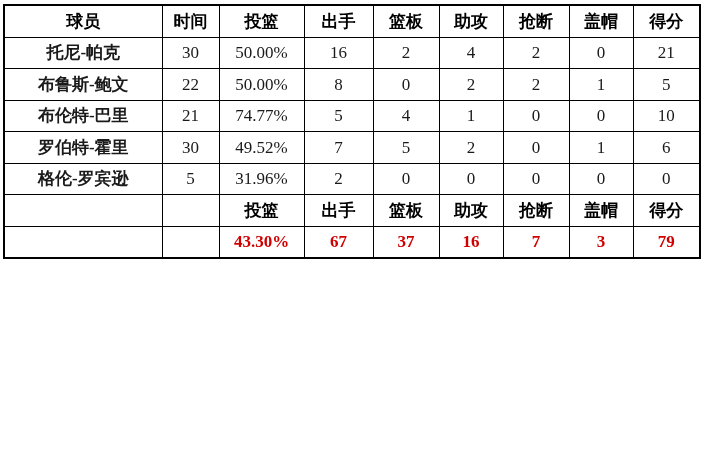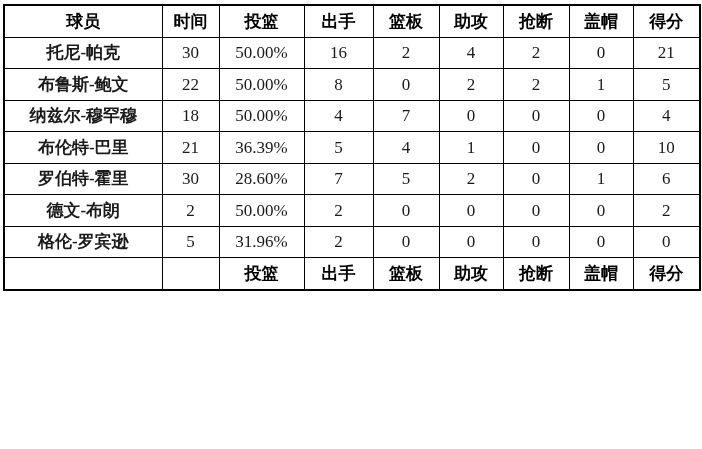--- a/index.html
+++ b/index.html
@@ -102,62 +102,40 @@
           <td>22</td>
           <td>50.00%</td>
           <td>8</td>
           <td>0</td>
           <td>2</td>
           <td>2</td>
           <td>1</td>
           <td>5</td>
         </tr>
         <tr>
-          <td class="player-name">纳兹尔-穆罕穆</td>
-          <td>18</td>
-          <td>50.00%</td>
-          <td>4</td>
-          <td>7</td>
-          <td>0</td>
-          <td>0</td>
-          <td>0</td>
-          <td>4</td>
-        </tr>
-        <tr>
           <td class="player-name">布伦特-巴里</td>
           <td>21</td>
-          <td>36.39%</td>
+          <td>74.77%</td>
           <td>5</td>
           <td>4</td>
           <td>1</td>
           <td>0</td>
           <td>0</td>
           <td>10</td>
         </tr>
         <tr>
           <td class="player-name">罗伯特-霍里</td>
           <td>30</td>
-          <td>28.60%</td>
+          <td>49.52%</td>
           <td>7</td>
           <td>5</td>
           <td>2</td>
           <td>0</td>
           <td>1</td>
           <td>6</td>
-        </tr>
-        <tr>
-          <td class="player-name">德文-布朗</td>
-          <td>2</td>
-          <td>50.00%</td>
-          <td>2</td>
-          <td>0</td>
-          <td>0</td>
-          <td>0</td>
-          <td>0</td>
-          <td>2</td>
         </tr>
         <tr>
           <td class="player-name">格伦-罗宾逊</td>
           <td>5</td>
           <td>31.96%</td>
           <td>2</td>
           <td>0</td>
           <td>0</td>
           <td>0</td>
           <td>0</td>
@@ -169,15 +147,26 @@
         <td></td>
         <td></td>
         <td>投篮</td>
         <td>出手</td>
         <td>篮板</td>
         <td>助攻</td>
         <td>抢断</td>
         <td>盖帽</td>
         <td>得分</td>
       </tr>
+      <tr class="totals-row">
+        <td></td>
+        <td></td>
+        <td>43.30%</td>
+        <td>67</td>
+        <td>37</td>
+        <td>16</td>
+        <td>7</td>
+        <td>3</td>
+        <td>79</td>
+      </tr>
     </tbody>
   </table>
 </div>
 
 </body></html>

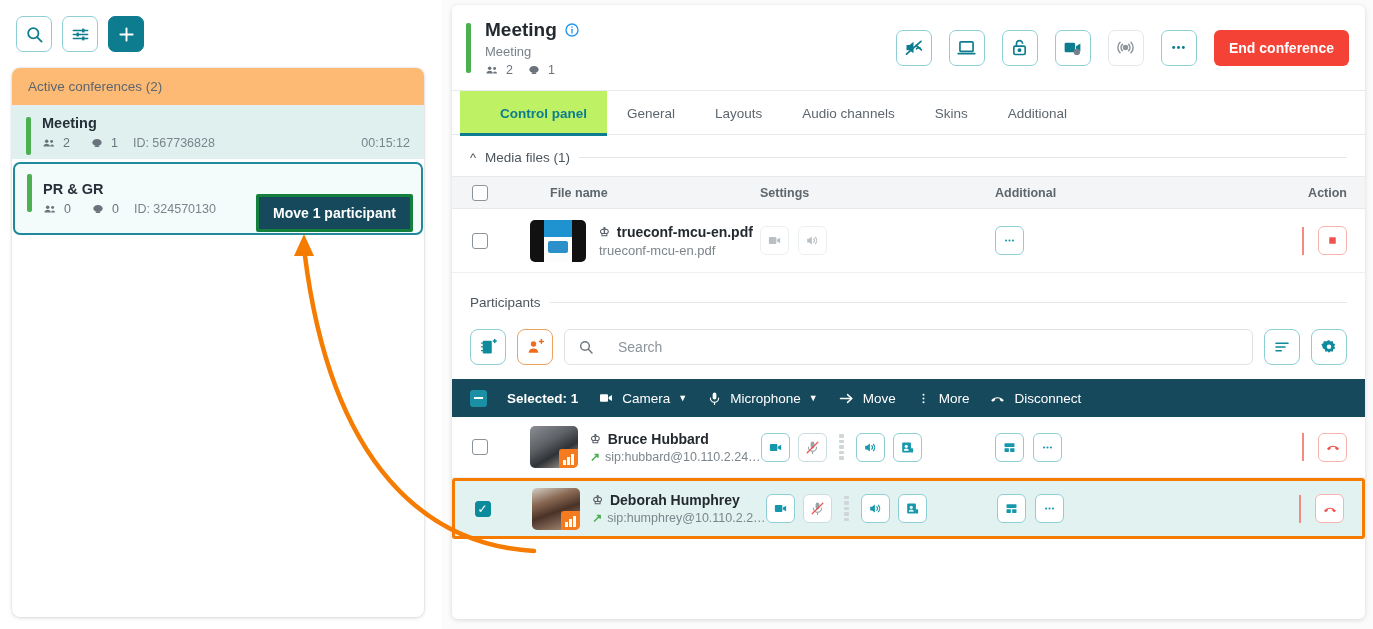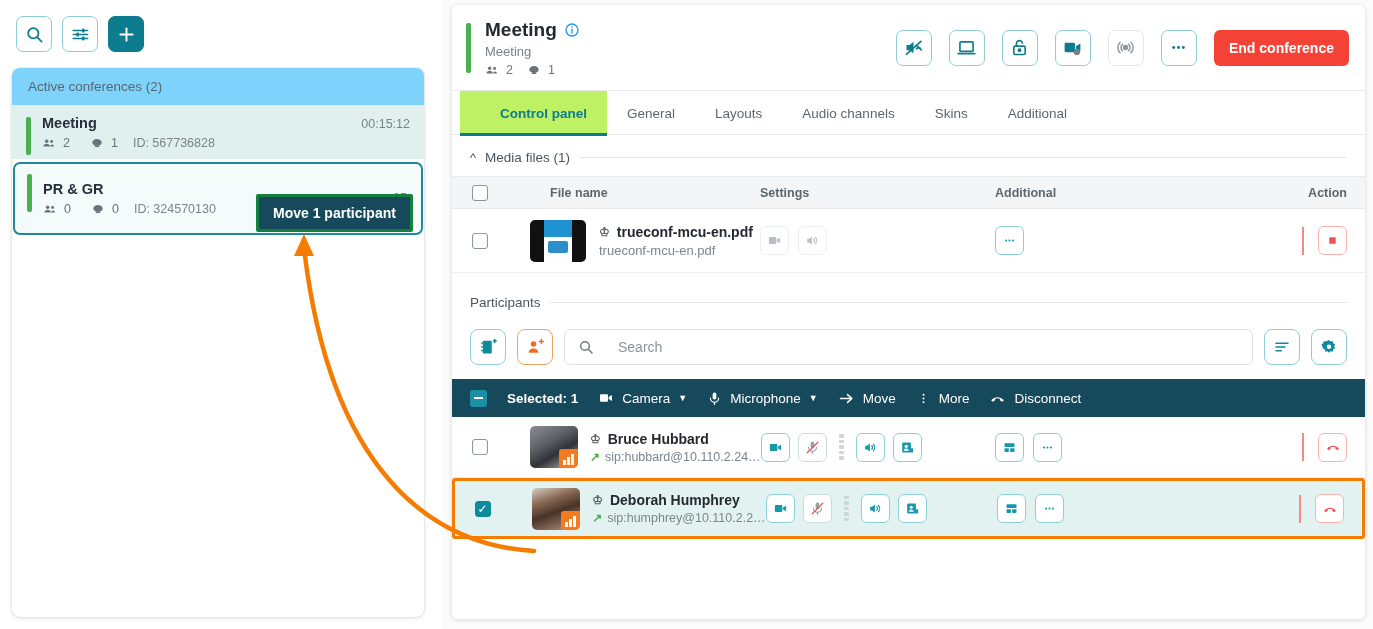--- a/index.html
+++ b/index.html
@@ -65,21 +65,21 @@
     display: flex;
     flex-direction: column;
   }
   .list-card-header {
     height: 38px;
     display: flex; align-items: center;
     padding: 0 16px;
     font-size: 13.5px;
     color: #5c6670;
     border-bottom: 1px solid #e9ecee;
-    background: #7dd3fc;
+    background: #fdba74;
   }
   .conf-item {
     position: relative;
     padding: 9px 14px 9px 14px;
     background: #dff0ef;
     border-bottom: 1px solid #ffffff;
   }
   .conf-item.selected {
     background: #f4fbfb;
     border: 2px solid #20899a;
@@ -100,21 +100,21 @@
     font-size: 14.5px; font-weight: bold; color: #26303a;
     margin-bottom: 5px;
   }
   .conf-meta {
     display: flex; align-items: center; gap: 7px;
     font-size: 12.5px; color: #6a737c;
   }
   .conf-meta .sep { width: 6px; }
   .conf-id { color: #7b848c; margin-left: 8px; }
   .conf-time {
-    position: absolute; right: 14px; bottom: 28px;
+    position: absolute; right: 14px; bottom: 9px;
     font-size: 12.5px; color: #7b848c;
   }
 
   
   .right-panel {
     flex: 1;
     background: #ffffff;
     border-radius: 6px;
     margin: 5px 8px 10px 0;
     box-shadow: 0 1px 5px rgba(0,0,0,.14);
□ □ □ □ □
### To do:
The answer should contain every line of the material exactly as written and no pictures.

### Answer below:
--- a/index.html
+++ b/index.html
@@ -102,62 +102,40 @@
           <td>22</td>
           <td>50.00%</td>
           <td>8</td>
           <td>0</td>
           <td>2</td>
           <td>2</td>
           <td>1</td>
           <td>5</td>
         </tr>
         <tr>
-          <td class="player-name">纳兹尔-穆罕穆</td>
-          <td>18</td>
-          <td>50.00%</td>
-          <td>4</td>
-          <td>7</td>
-          <td>0</td>
-          <td>0</td>
-          <td>0</td>
-          <td>4</td>
-        </tr>
-        <tr>
           <td class="player-name">布伦特-巴里</td>
           <td>21</td>
-          <td>36.39%</td>
+          <td>74.77%</td>
           <td>5</td>
           <td>4</td>
           <td>1</td>
           <td>0</td>
           <td>0</td>
           <td>10</td>
         </tr>
         <tr>
           <td class="player-name">罗伯特-霍里</td>
           <td>30</td>
-          <td>28.60%</td>
+          <td>49.52%</td>
           <td>7</td>
           <td>5</td>
           <td>2</td>
           <td>0</td>
           <td>1</td>
           <td>6</td>
-        </tr>
-        <tr>
-          <td class="player-name">德文-布朗</td>
-          <td>2</td>
-          <td>50.00%</td>
-          <td>2</td>
-          <td>0</td>
-          <td>0</td>
-          <td>0</td>
-          <td>0</td>
-          <td>2</td>
         </tr>
         <tr>
           <td class="player-name">格伦-罗宾逊</td>
           <td>5</td>
           <td>31.96%</td>
           <td>2</td>
           <td>0</td>
           <td>0</td>
           <td>0</td>
           <td>0</td>
@@ -169,15 +147,26 @@
         <td></td>
         <td></td>
         <td>投篮</td>
         <td>出手</td>
         <td>篮板</td>
         <td>助攻</td>
         <td>抢断</td>
         <td>盖帽</td>
         <td>得分</td>
       </tr>
+      <tr class="totals-row">
+        <td></td>
+        <td></td>
+        <td>43.30%</td>
+        <td>67</td>
+        <td>37</td>
+        <td>16</td>
+        <td>7</td>
+        <td>3</td>
+        <td>79</td>
+      </tr>
     </tbody>
   </table>
 </div>
 
 </body></html>

--- a/index.html
+++ b/index.html
@@ -65,21 +65,21 @@
     display: flex;
     flex-direction: column;
   }
   .list-card-header {
     height: 38px;
     display: flex; align-items: center;
     padding: 0 16px;
     font-size: 13.5px;
     color: #5c6670;
     border-bottom: 1px solid #e9ecee;
-    background: #7dd3fc;
+    background: #fdba74;
   }
   .conf-item {
     position: relative;
     padding: 9px 14px 9px 14px;
     background: #dff0ef;
     border-bottom: 1px solid #ffffff;
   }
   .conf-item.selected {
     background: #f4fbfb;
     border: 2px solid #20899a;
@@ -100,21 +100,21 @@
     font-size: 14.5px; font-weight: bold; color: #26303a;
     margin-bottom: 5px;
   }
   .conf-meta {
     display: flex; align-items: center; gap: 7px;
     font-size: 12.5px; color: #6a737c;
   }
   .conf-meta .sep { width: 6px; }
   .conf-id { color: #7b848c; margin-left: 8px; }
   .conf-time {
-    position: absolute; right: 14px; bottom: 28px;
+    position: absolute; right: 14px; bottom: 9px;
     font-size: 12.5px; color: #7b848c;
   }
 
   
   .right-panel {
     flex: 1;
     background: #ffffff;
     border-radius: 6px;
     margin: 5px 8px 10px 0;
     box-shadow: 0 1px 5px rgba(0,0,0,.14);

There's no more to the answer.